The Equalizer

martin csokas -kevin spacey's tattooed twin

In the light of the recent shooting down of the Malaysian Airlines flight over the Ukraine, the Russian villains depicted in the film version of the television series, THE EQUALIZER, take on a much more vile and sinister mantle.

Denzel Washington takes over from Edward Woodward in the role of Robert McCall in Antoine Fuqua’s big budget bang for your buck avenging angel vigilante movie makeover.

Recently widowed, McCall is now a hard working hardware store employee, having once been one of the CIA’s killer elite. Renouncing his old trade in a remorseful act of contrition to his dearly departed, he leads a Spartan existence racked by insomnia, a sleeplessness that causes him to frequent an all-night diner where he sits and sweeps through the bucket list of books left by his spouse.

It is at this venue he comes across hooker, Teri, played by Chloe Grace Moretz, pimped by a local Russian crime czar, who shows his disappointment at her aspirations of a different life by a beating that puts her in hospital.

When McCall tries to legitimately buy her out of her contract he is met with derision and a furious fracas that proves fatal for the flesh peddlers ensues.

This action brings the Russian oligarchy head honcho’s head henchman, Teddy, to town, and McCall is forced into a full scale war of attrition.

Basically a wish fulfillment flick of stepping up to the bully and winning, the film works best in its quieter moments, the action marred by cliché slo mo sequences and a mawkish relishing of gratuitous violence.

Racial profiling notwithstanding, THE EQUALIZER targets the despicable actions of corrupt police, their disregard for the badge of honour they so disgracefully dishonour, and the way that their duplicity with criminal empires undermines individual freedoms in a democracy. It’s the enemy within that’s just as or even more insidious than the enemy per se.
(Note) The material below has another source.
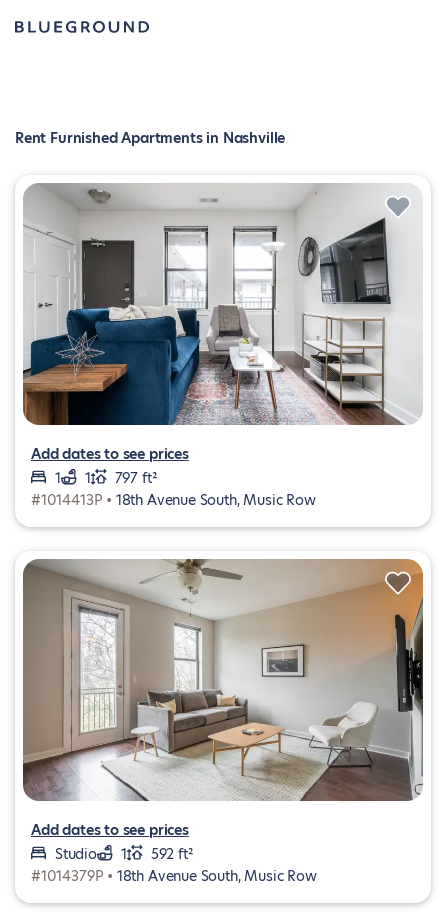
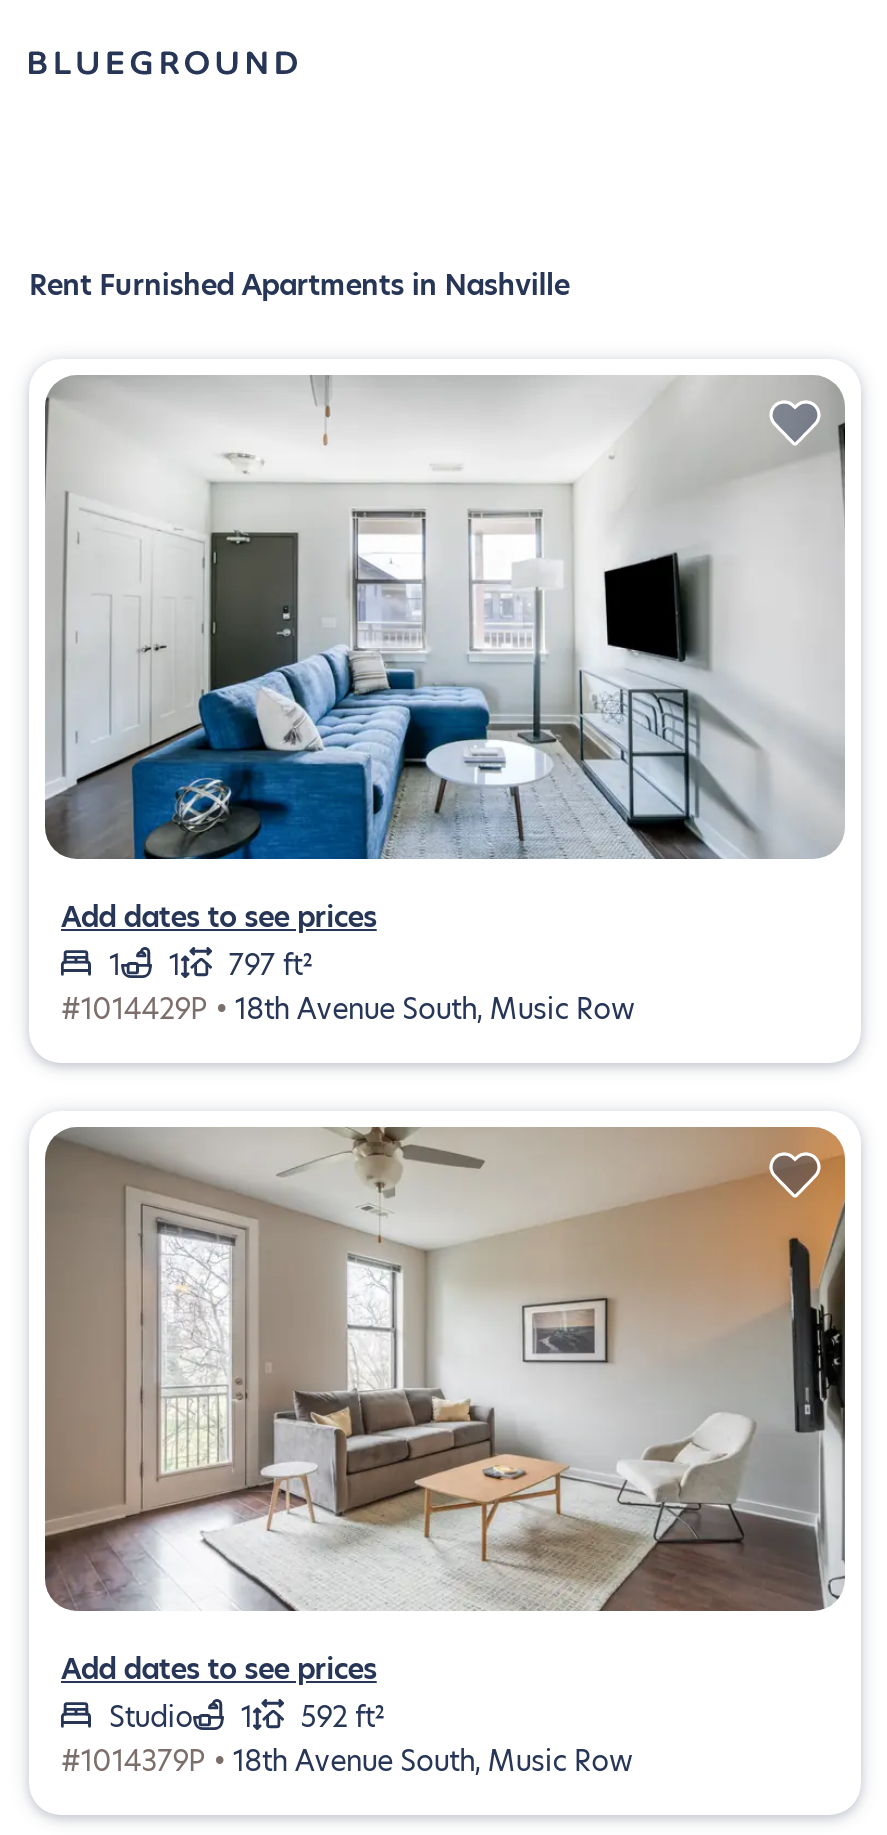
[22,184,423,426] [image] -> [45,375,847,861] [image]
[31,490,316,510] #1014413P • 18th Avenue South, Music Row -> [61,989,635,1029] #1014429P • 18th Avenue South, Music Row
Denzel Washington is his ever reliable gravitas self, giving layer and texture to what could have been a mere cartoon character, and Marton Csokas, channeling Kevin Spacey, gives him the nastiest of nemesis in the far from cuddly Teddy.

A duet cameo from Melissa Leo and Bill Pullman as McCall’s surrogate spook family is a highlight.

Richard Wenk’s screenplay has too many shades of his previous script for The Expendables 2 and coupled with Fuqua’s enthusiasm for the extended slo mo, THE EQUALIZER over extends and overstays its running time by a long-shot.

A case of more guts less allegory. Pity.